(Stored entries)
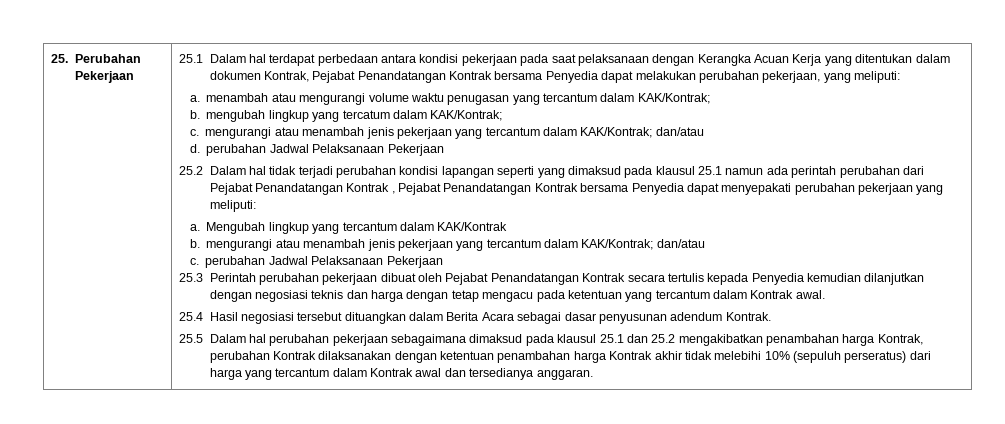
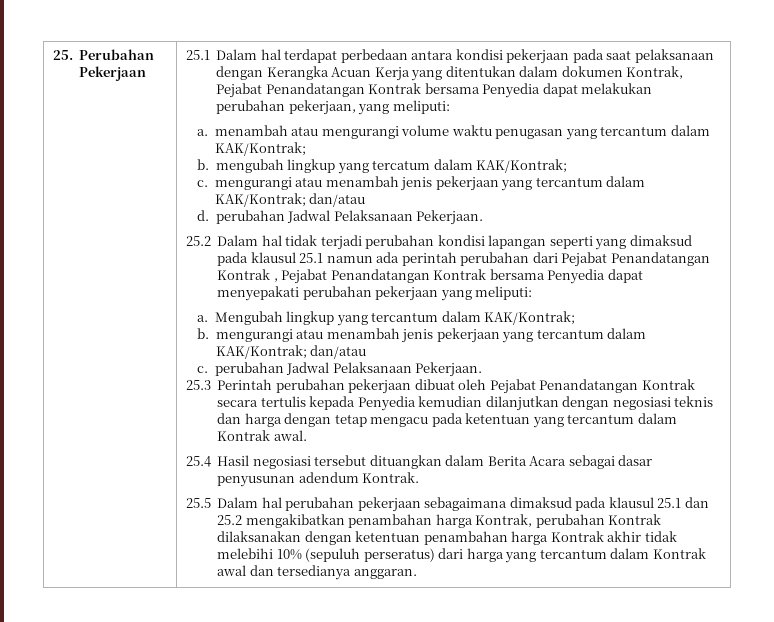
- d. perubahan Jadwal Pelaksanaan Pekerjaan
+ d. perubahan Jadwal Pelaksanaan Pekerjaan.
- Mengubah lingkup yang tercantum dalam KAK/Kontrak
+ Mengubah lingkup yang tercantum dalam KAK/Kontrak;
- c. perubahan Jadwal Pelaksanaan Pekerjaan
+ c. perubahan Jadwal Pelaksanaan Pekerjaan.

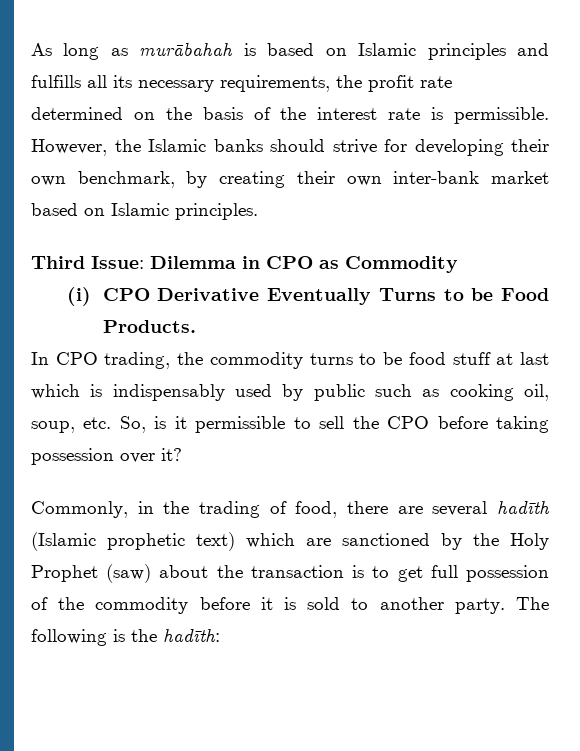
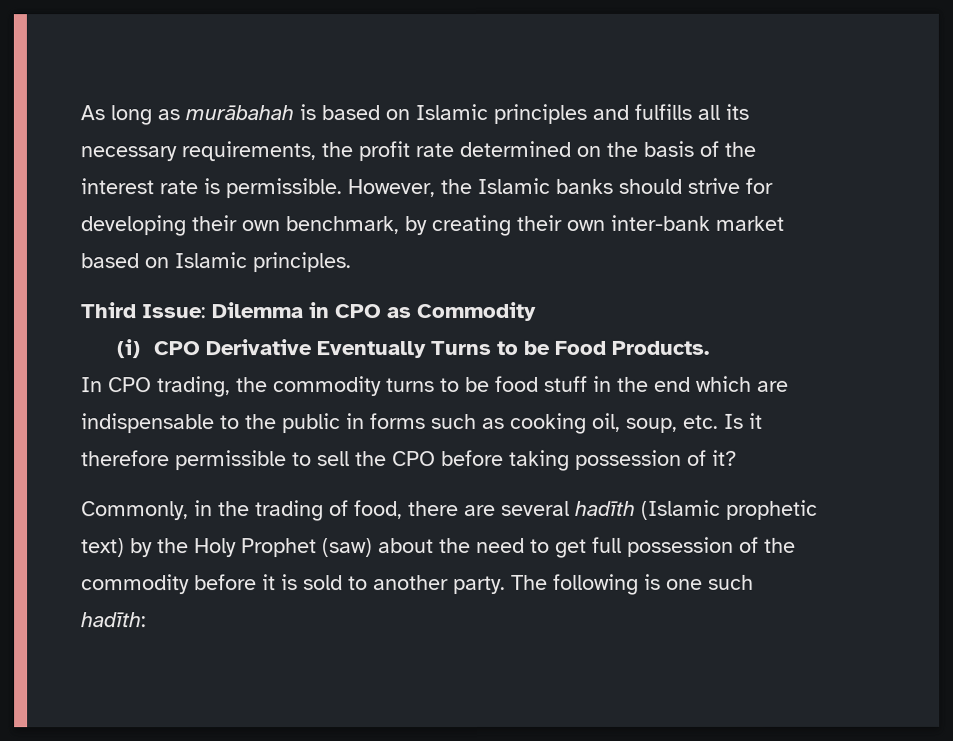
- In CPO trading, the commodity turns to be food stuff at last which is indispensably used by public such as cooking oil, soup, etc. So, is it permissible to sell the CPO before taking possession over it?
+ In CPO trading, the commodity turns to be food stuff in the end which are indispensable to the public in forms such as cooking oil, soup, etc. Is it therefore permissible to sell the CPO before taking possession of it?
- Commonly, in the trading of food, there are several hadīth (Islamic prophetic text) which are sanctioned by the Holy Prophet (saw) about the transaction is to get full possession of the commodity before it is sold to another party.
+ Commonly, in the trading of food, there are several hadīth (Islamic prophetic text) by the Holy Prophet (saw) about the need to get full possession of the commodity before it is sold to another party.
- The following is the hadīth:
+ The following is one such hadīth:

WHAT IS REQUIRED: Going through the data above, count each line that contains "about" and give only that figure.

TASK RESULT: 2